La Commission ne se mouille pas, les eurodéputés avancent leurs pions, tandis que la culture des organismes génétiquement modifiés s’étend ailleurs dans le monde. Etat des lieux.
Le 7 juin prochain, le Parlement européen se saisira d’un dossier sensible. Les eurodéputés se prononceront sur un projet de directive réglementant la culture des organismes génétiquement modifiés (OGM).
A l’heure actuelle, les autorisations sont accordées par la Commission européenne, mais un Etat a le pouvoir de faire jouer une « clause de sauvegarde » pour interdire tel ou tel OGM sur son territoire. La nouvelle directive ne modifierait pas cette approche dans le fond, mais met en question les critères permettant aux Etats de justifier leurs choix.
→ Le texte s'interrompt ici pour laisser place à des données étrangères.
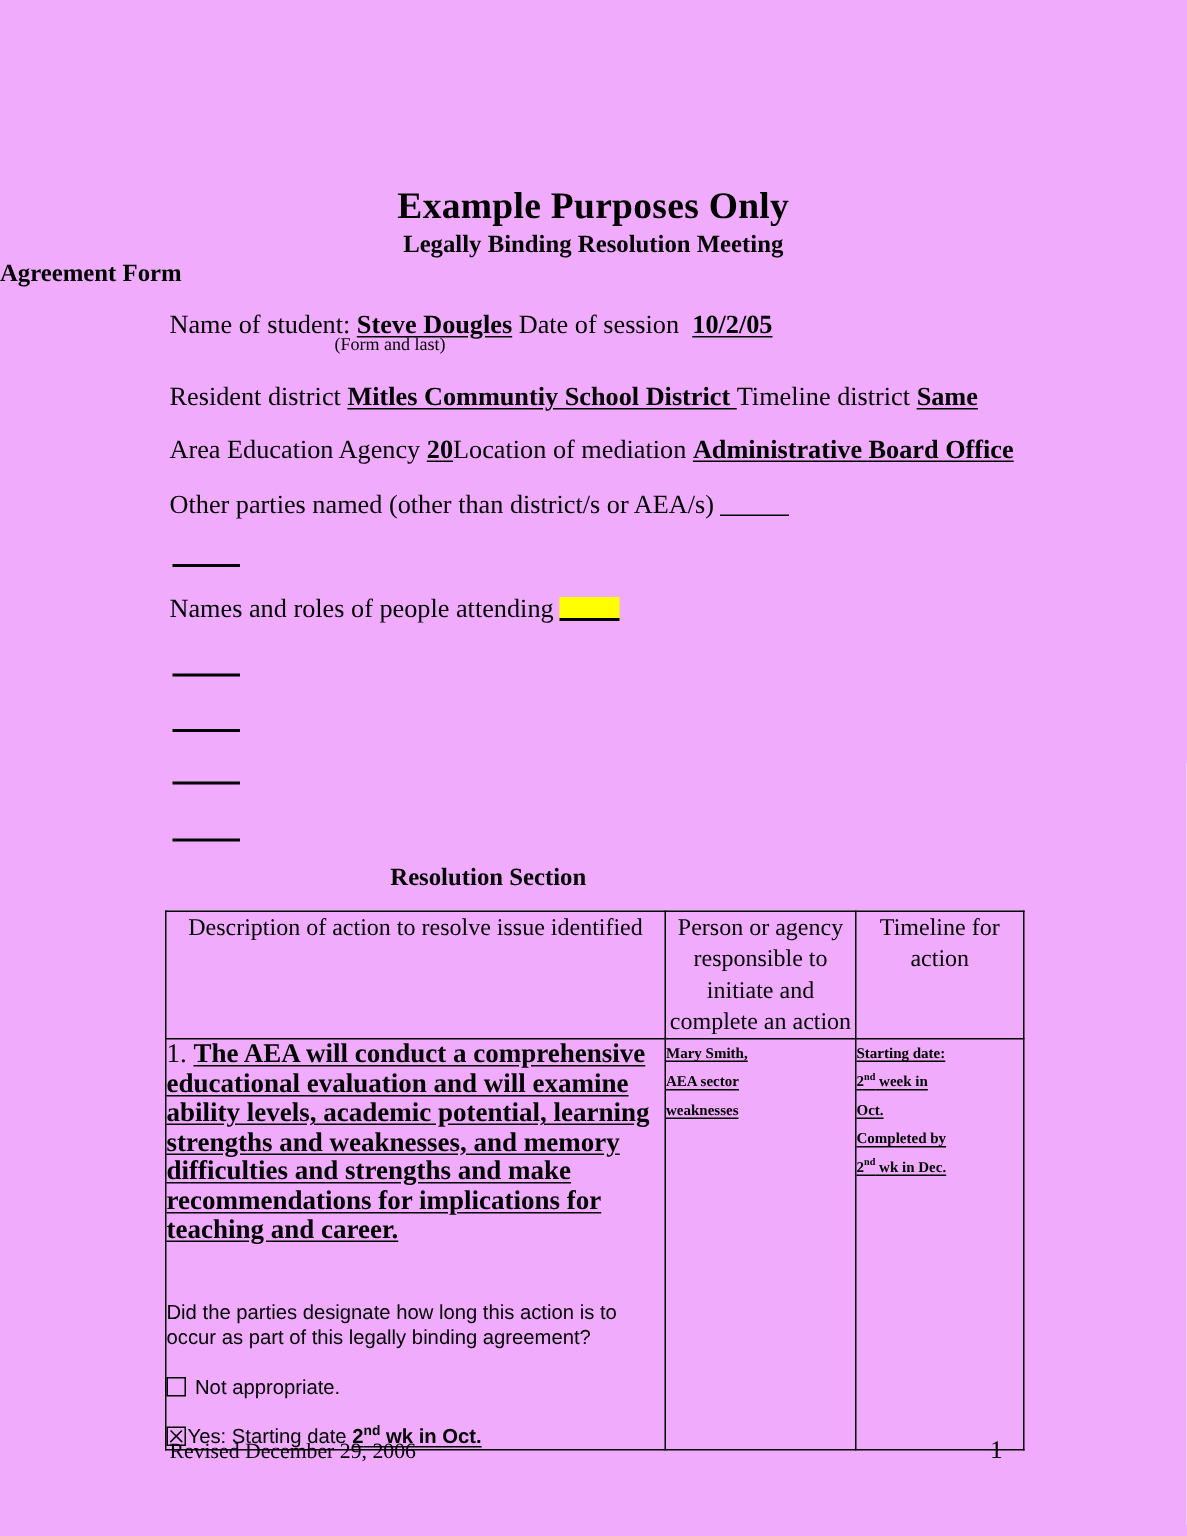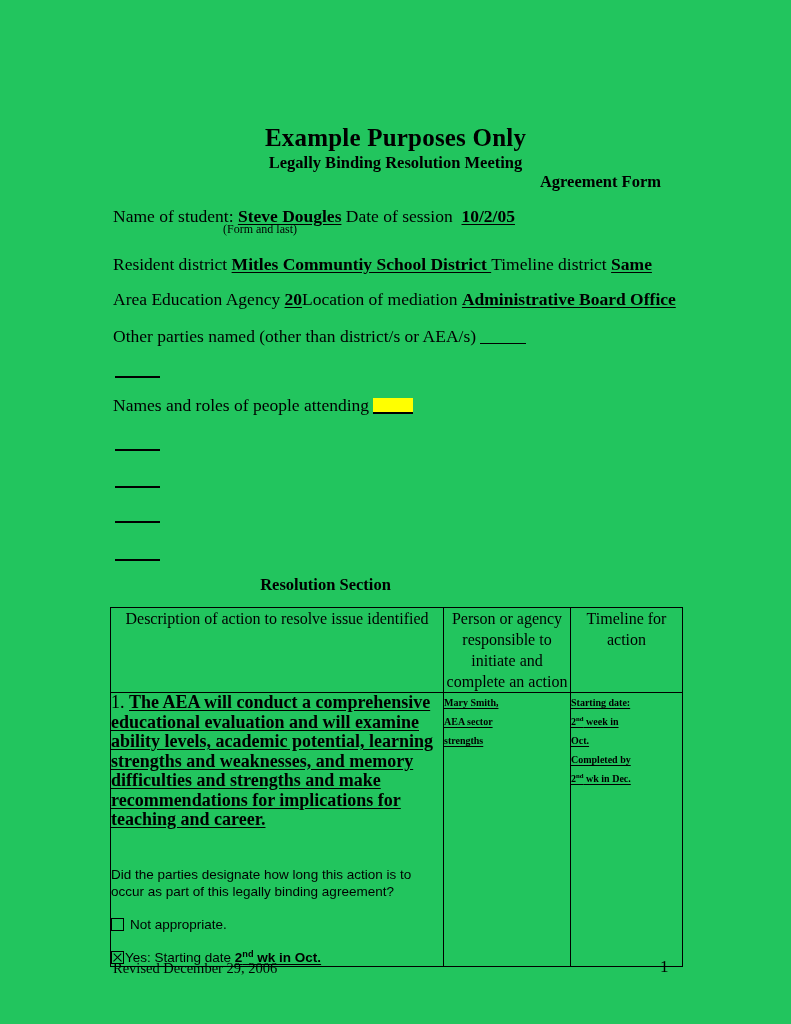"Example Purposes Only" .page { background: #22c55e -> #f0abfc }
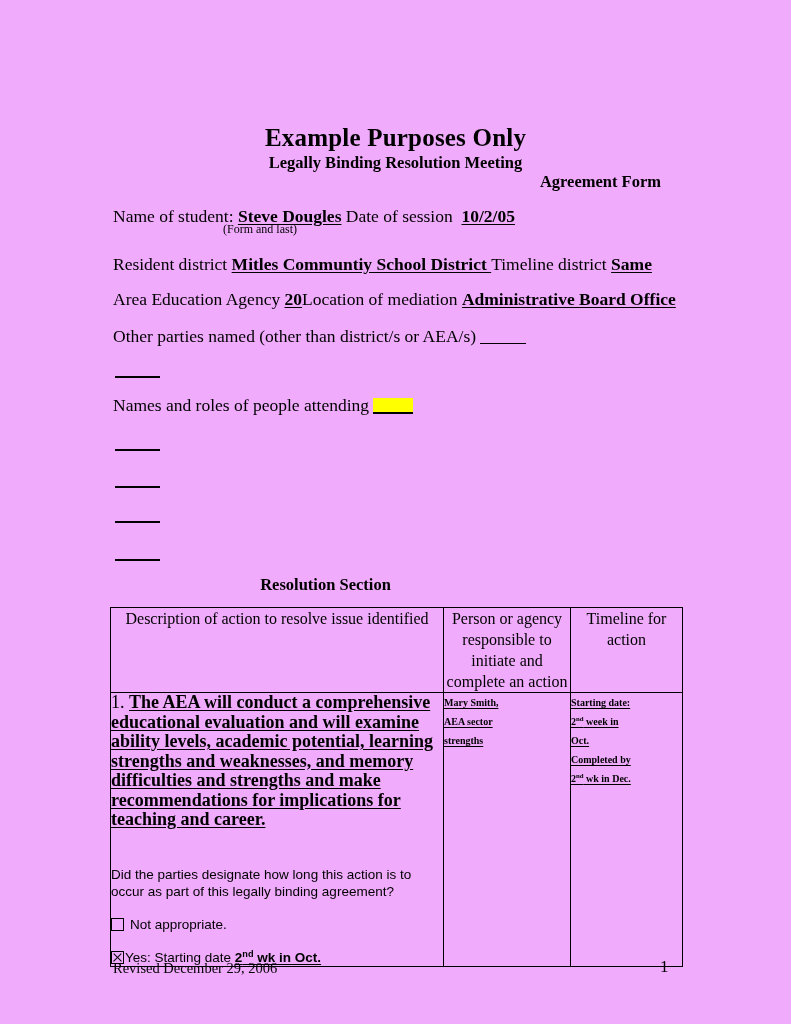"Agreement Form" .doc-subtitle-2 { text-align: right -> left }
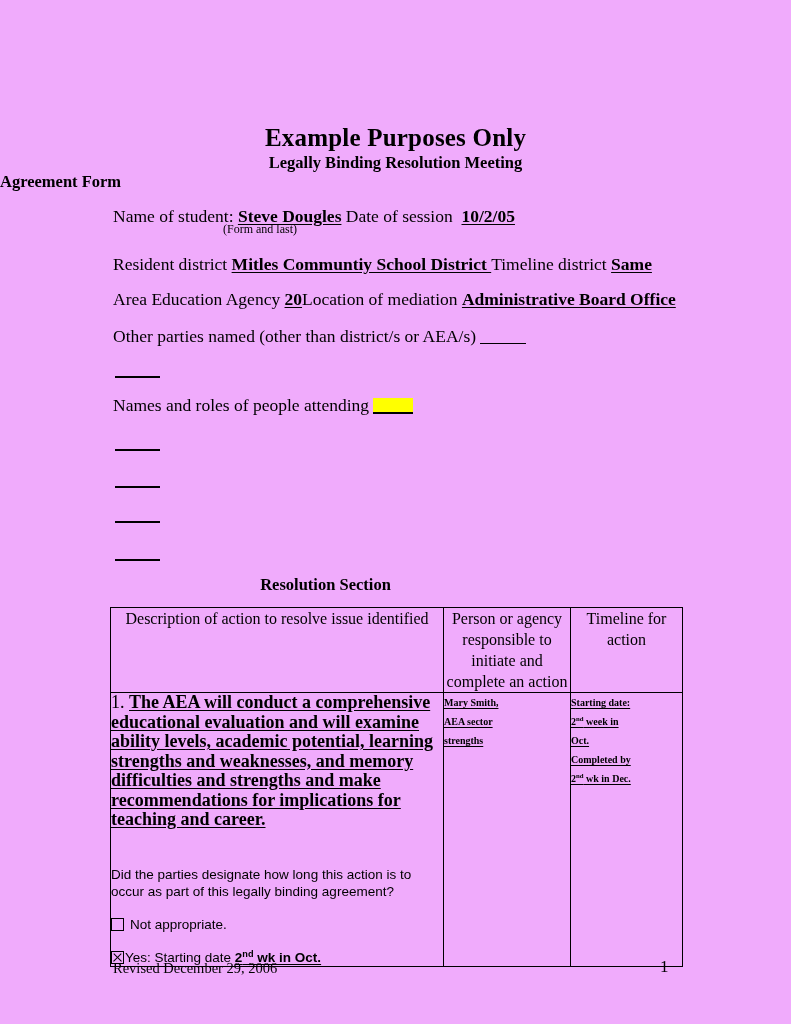"strengths" div.side-ul { text: strengths -> weaknesses }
Mardi 12 avril, la commission ‘Environnement’ du Parlement européen, présidée par Corinne Lepage, a adopté sa position : les Etats devraient pouvoir invoquer des motifs environnementaux – tels que la résistance aux pesticides – mais aussi des motifs socio-économiques – par exemple pour protéger d’autres cultures des risques de contamination.
Regards orientés
Dans le cadre des négociations entre les différentes instances européennes sur la révision du texte, la Commission européenne a justement rendu de son côté, vendredi 15 avril un rapport sur les conséquences socio-économiques de la culture des OGM… Un rapport qui ne répond franchement à aucune question : l’Union manque de données pertinentes, conclut le document. Même à l’échelle mondiale, « les données disponibles sur les répercussions sociales le long de la chaîne alimentaire sont plutôt rares, voire inexistantes. » La faute aussi aux tensions que génère le sujet, estime la Commission : « les répercussions socioéconomiques actuelles ou futures de la culture d’OGM en Europe, à tous les stades de la chaîne alimentaire et dans l’ensemble de la société, ne sont souvent pas analysées de manière objective ».
Mais, à lire les remarques des acteurs interrogés en France, le questionnaire adressé aux Etats par la Commission pour préparer ce rapport était quelque peu orienté. Les associations de défense de l’environnement, mais aussi le Haut conseil des biotechnologies, ont toutes regretté en particulier l’absence de la dimension éthique dans les champs d’interrogations de la Commission.
Maïs et patate dans les champs européens
A l’heure actuelle, pour autant, l’Union européenne reste un terrain peu favorable à ces organismes. Ils sont nombreux à être autorisés à la consommation (liste ici en anglais), mais seules deux plantes génétiquement modifiées sont autorisées à la culture : le maïs MON810 (cultivé particulièrement en Espagne) et la pomme de terre Amflora (sa culture a débuté dans trois Etats : la République tchèque, l’Allemagne et la Suède). Plusieurs Etats, dont la France, font jouer la « clause de sauvegarde ». La validité de ce moratoire pourrait toutefois se voir prochainement remise en cause par la Cour de justice de l’Union européenne.
L’Afrique, terre de mission
En 2010, quinze ans après le début de la commercialisaion des OGM, leur surface cultivable a atteint 150 millions d’hectares dans le monde, soit 10% des terres agricoles – et une hausse de 10% en un an. L’Europe en compte moins de 100 000 hectares.
Sur les 29 pays cultivant des OGM en 2010, 10 sont des pays industrialisés, et 19 des pays en développement. Et c’est dans ces derniers que leur croissance est la plus rapide. Avec 25 millions d’hectares en 2010 – quatre millions de plus en une seule année – le Brésil est devenu le deuxième cultivateur d’OGM, derrière les Etats-Unis. L’industrie compte aussi sur le continent africain pour se développer. Seuls trois pays y cultivent actullement des plantes génétiquement modifiées : l’Afrique du Sud, l’Egypte et le Burkina Faso (ce seul pays compte déjà près de trois fois plus de surface de cultures OGM que l’Europe entière). Mais le Kenya devrait prochainement les rejoindre, et la liste pourrait rapidement s’allonger.